▶ [EXERCISE]:
From the data below, repeat exactly the lines from the line with "gap: 6px ->" to the line with "text: Numerical ->", both included.

Web page edit records
━━━━━━━━━━━━━━━━━━━━

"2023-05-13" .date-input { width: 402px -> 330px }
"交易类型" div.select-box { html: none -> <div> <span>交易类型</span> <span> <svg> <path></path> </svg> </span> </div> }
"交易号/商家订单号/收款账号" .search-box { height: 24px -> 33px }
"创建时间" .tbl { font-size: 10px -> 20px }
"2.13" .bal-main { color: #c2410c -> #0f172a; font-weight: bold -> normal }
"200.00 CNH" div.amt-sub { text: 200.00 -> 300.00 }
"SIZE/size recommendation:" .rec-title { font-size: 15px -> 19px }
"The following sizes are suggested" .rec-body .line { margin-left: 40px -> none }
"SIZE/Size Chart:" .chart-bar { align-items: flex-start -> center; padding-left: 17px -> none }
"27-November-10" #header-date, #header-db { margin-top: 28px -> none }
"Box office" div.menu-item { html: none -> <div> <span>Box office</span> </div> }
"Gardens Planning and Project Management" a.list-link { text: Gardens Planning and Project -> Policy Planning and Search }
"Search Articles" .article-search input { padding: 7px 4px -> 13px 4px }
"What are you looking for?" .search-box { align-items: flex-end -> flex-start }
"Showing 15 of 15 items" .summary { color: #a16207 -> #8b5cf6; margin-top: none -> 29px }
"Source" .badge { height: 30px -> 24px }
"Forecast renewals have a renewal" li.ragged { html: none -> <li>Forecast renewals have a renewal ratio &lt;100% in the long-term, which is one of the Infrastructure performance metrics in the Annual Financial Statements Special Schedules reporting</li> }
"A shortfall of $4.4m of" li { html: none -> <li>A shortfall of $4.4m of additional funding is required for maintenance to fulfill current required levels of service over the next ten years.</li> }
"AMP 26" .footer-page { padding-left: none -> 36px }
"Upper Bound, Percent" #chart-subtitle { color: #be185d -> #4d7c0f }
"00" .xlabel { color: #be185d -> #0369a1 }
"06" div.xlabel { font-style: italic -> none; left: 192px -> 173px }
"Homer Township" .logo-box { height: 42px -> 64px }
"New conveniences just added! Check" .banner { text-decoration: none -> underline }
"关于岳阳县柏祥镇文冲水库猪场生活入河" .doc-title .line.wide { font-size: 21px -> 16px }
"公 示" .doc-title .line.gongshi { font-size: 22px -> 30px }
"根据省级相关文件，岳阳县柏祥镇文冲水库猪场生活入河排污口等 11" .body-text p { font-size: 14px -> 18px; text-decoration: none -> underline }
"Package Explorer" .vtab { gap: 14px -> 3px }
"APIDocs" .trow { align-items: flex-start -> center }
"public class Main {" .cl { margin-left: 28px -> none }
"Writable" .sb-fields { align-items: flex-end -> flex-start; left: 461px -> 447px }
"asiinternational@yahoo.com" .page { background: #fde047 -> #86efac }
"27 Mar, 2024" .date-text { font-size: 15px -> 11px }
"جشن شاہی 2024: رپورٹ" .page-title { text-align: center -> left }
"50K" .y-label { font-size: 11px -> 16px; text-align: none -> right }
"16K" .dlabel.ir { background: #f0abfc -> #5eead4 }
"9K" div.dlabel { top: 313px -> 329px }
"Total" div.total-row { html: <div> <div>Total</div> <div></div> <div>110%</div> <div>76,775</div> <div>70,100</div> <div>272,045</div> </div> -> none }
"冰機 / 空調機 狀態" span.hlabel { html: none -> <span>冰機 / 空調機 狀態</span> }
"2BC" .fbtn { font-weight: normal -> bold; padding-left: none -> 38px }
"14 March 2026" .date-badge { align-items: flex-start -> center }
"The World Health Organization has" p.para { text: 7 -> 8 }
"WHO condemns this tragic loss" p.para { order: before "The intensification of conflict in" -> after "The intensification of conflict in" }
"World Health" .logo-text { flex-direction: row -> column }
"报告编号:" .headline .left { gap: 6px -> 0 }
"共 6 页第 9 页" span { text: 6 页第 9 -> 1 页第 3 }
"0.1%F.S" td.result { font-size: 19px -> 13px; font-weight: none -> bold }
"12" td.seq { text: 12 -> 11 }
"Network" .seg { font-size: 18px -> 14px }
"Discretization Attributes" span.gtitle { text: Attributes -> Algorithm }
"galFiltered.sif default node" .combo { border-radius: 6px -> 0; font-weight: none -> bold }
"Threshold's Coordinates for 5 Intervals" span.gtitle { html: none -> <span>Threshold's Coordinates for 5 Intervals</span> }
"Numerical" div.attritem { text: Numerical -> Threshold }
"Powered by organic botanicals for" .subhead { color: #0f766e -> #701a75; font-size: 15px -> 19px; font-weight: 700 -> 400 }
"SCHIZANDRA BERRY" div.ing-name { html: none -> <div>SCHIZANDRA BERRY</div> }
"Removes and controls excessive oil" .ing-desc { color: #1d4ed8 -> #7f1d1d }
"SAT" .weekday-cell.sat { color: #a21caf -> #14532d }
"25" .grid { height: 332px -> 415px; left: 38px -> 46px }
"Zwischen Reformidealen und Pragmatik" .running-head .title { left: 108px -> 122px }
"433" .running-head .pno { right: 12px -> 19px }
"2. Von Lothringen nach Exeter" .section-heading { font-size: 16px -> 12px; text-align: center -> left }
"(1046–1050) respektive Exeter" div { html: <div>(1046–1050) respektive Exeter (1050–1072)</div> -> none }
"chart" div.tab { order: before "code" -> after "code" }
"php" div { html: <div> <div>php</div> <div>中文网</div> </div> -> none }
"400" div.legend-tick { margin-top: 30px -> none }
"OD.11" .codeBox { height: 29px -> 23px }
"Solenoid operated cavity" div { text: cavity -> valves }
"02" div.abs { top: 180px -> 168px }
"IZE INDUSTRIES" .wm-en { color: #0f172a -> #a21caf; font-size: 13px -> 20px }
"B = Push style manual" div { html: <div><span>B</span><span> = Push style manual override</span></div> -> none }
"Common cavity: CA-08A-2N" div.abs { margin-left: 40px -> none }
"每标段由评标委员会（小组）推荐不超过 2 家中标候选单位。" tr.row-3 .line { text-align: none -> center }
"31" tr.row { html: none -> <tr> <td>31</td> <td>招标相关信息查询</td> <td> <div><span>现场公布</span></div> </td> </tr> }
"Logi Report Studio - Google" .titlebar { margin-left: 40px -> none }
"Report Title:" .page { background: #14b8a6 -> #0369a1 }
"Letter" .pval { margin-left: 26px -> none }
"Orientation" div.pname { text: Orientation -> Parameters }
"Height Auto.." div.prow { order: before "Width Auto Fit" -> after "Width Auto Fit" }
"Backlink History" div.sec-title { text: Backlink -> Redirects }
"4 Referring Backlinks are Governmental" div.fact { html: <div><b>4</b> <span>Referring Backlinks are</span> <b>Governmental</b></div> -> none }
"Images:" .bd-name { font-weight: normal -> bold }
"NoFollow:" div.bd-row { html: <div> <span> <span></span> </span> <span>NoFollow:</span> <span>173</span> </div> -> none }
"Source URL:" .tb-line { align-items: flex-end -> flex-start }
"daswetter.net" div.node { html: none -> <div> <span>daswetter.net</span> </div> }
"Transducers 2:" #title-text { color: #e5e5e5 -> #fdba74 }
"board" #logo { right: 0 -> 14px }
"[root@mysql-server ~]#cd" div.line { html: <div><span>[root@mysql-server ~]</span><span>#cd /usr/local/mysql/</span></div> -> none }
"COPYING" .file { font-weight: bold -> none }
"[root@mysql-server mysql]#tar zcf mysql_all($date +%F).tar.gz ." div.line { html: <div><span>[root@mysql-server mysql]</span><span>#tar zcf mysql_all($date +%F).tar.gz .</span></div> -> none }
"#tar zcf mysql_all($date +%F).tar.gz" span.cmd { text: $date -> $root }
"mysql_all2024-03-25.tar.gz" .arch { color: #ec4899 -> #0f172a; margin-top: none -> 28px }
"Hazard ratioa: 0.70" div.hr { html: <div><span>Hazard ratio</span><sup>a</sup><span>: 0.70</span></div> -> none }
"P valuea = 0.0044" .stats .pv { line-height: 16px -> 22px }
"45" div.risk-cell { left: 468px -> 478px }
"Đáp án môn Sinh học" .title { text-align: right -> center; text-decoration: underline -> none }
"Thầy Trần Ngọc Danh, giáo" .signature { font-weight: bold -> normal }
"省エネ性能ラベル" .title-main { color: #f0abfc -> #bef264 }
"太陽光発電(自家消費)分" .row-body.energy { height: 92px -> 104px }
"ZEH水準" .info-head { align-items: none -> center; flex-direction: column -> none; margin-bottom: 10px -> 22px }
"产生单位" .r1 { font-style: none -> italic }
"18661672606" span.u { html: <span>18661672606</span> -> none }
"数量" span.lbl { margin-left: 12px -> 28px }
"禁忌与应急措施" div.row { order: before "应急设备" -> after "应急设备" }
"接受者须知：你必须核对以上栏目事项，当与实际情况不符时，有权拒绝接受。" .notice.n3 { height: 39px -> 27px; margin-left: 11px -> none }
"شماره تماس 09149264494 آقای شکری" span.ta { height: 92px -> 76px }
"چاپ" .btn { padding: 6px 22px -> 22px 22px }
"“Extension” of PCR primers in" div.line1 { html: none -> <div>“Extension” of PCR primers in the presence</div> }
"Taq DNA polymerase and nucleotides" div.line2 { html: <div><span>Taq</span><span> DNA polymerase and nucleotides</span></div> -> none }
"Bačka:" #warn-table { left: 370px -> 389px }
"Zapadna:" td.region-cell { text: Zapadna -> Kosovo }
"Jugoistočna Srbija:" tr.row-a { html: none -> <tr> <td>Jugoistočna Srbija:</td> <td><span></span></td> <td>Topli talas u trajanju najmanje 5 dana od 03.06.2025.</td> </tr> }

━━━━━━━━━━━━━━━━━━━━

▶ [SOLVED EXERCISE]:
"报告编号:" .headline .left { gap: 6px -> 0 }
"共 6 页第 9 页" span { text: 6 页第 9 -> 1 页第 3 }
"0.1%F.S" td.result { font-size: 19px -> 13px; font-weight: none -> bold }
"12" td.seq { text: 12 -> 11 }
"Network" .seg { font-size: 18px -> 14px }
"Discretization Attributes" span.gtitle { text: Attributes -> Algorithm }
"galFiltered.sif default node" .combo { border-radius: 6px -> 0; font-weight: none -> bold }
"Threshold's Coordinates for 5 Intervals" span.gtitle { html: none -> <span>Threshold's Coordinates for 5 Intervals</span> }
"Numerical" div.attritem { text: Numerical -> Threshold }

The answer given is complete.